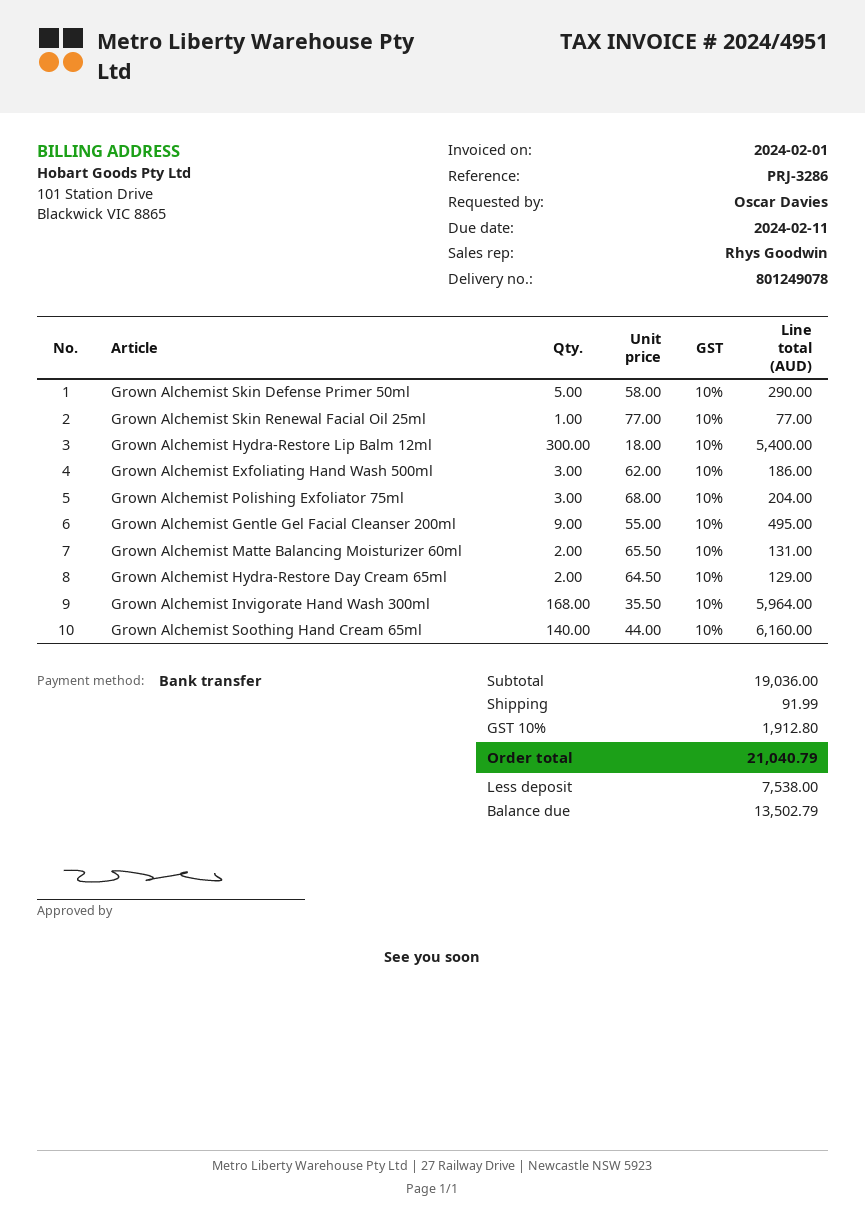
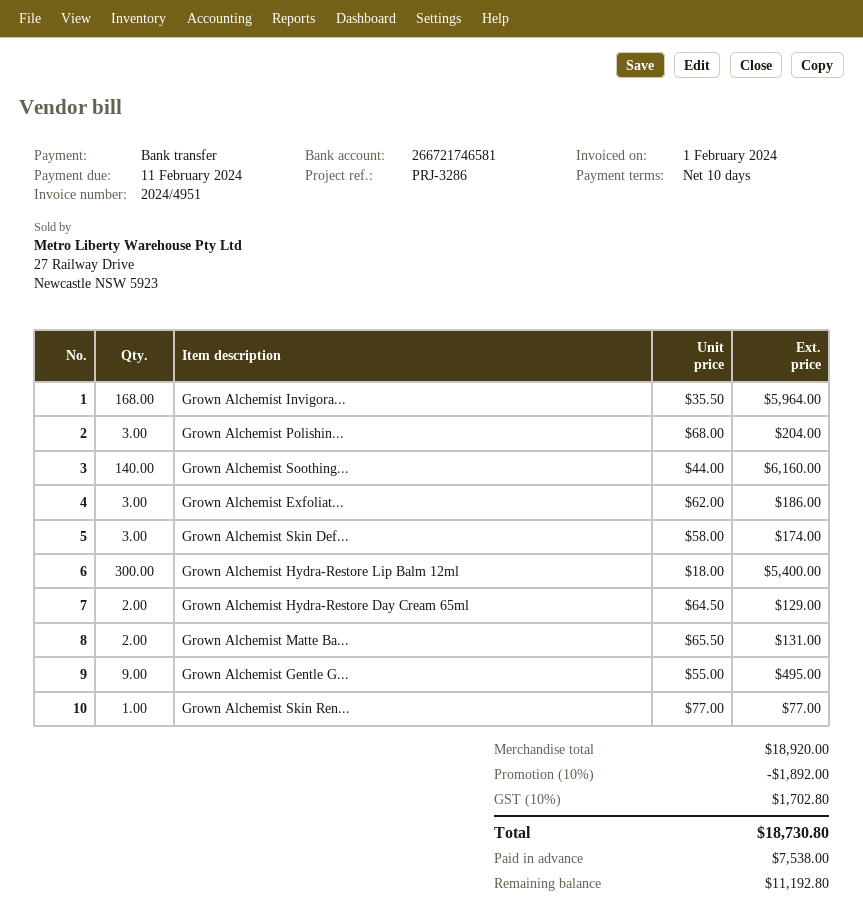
Grown Alchemist Skin Defense Primer 50ml: 5 x 58.00 = 290.00 -> 3 x 58.00 = 174.00
subtotal: 19036.00 -> 18920.00
discount: none -> 10% = 1892.00
shipping: 91.99 -> none
tax: 10% = 1912.80 -> 10% = 1702.80
total: 21040.79 -> 18730.80
balance: 13502.79 -> 11192.80

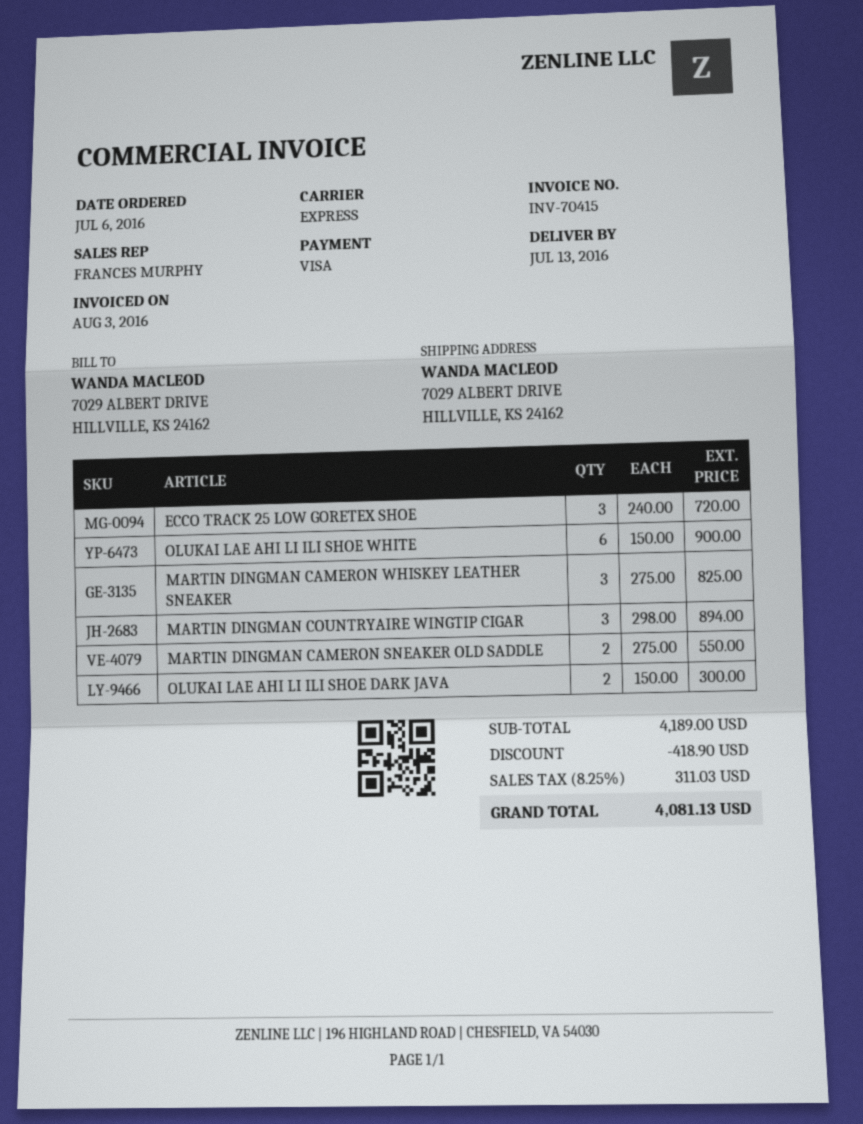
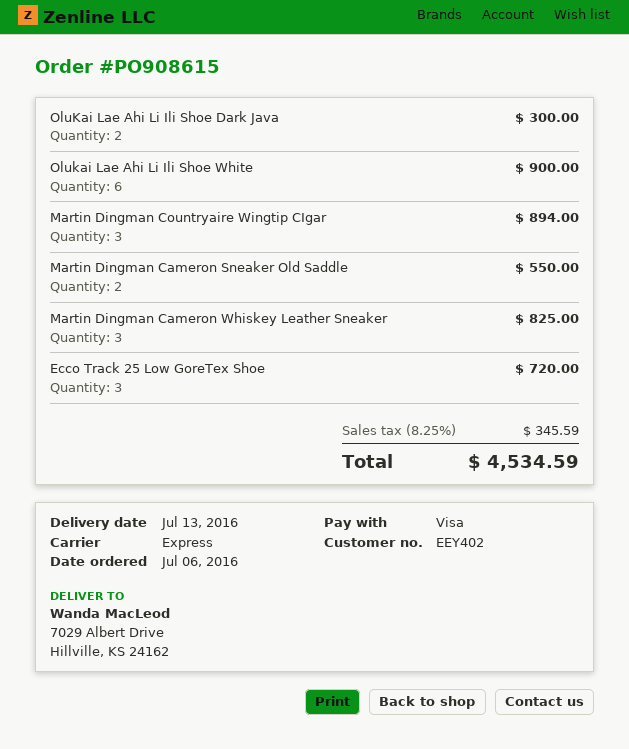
discount: 418.90 -> none
tax: 8.25% = 311.03 -> 8.25% = 345.59
total: 4081.13 -> 4534.59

*What you need to do*
The lines to retype begin with the one containing "total: 21040.79 -> 18730.80" and end with the last line of the records. Reproduce them exactly and omit the pictures.

*Reply to the task*
total: 21040.79 -> 18730.80
balance: 13502.79 -> 11192.80

discount: 418.90 -> none
tax: 8.25% = 311.03 -> 8.25% = 345.59
total: 4081.13 -> 4534.59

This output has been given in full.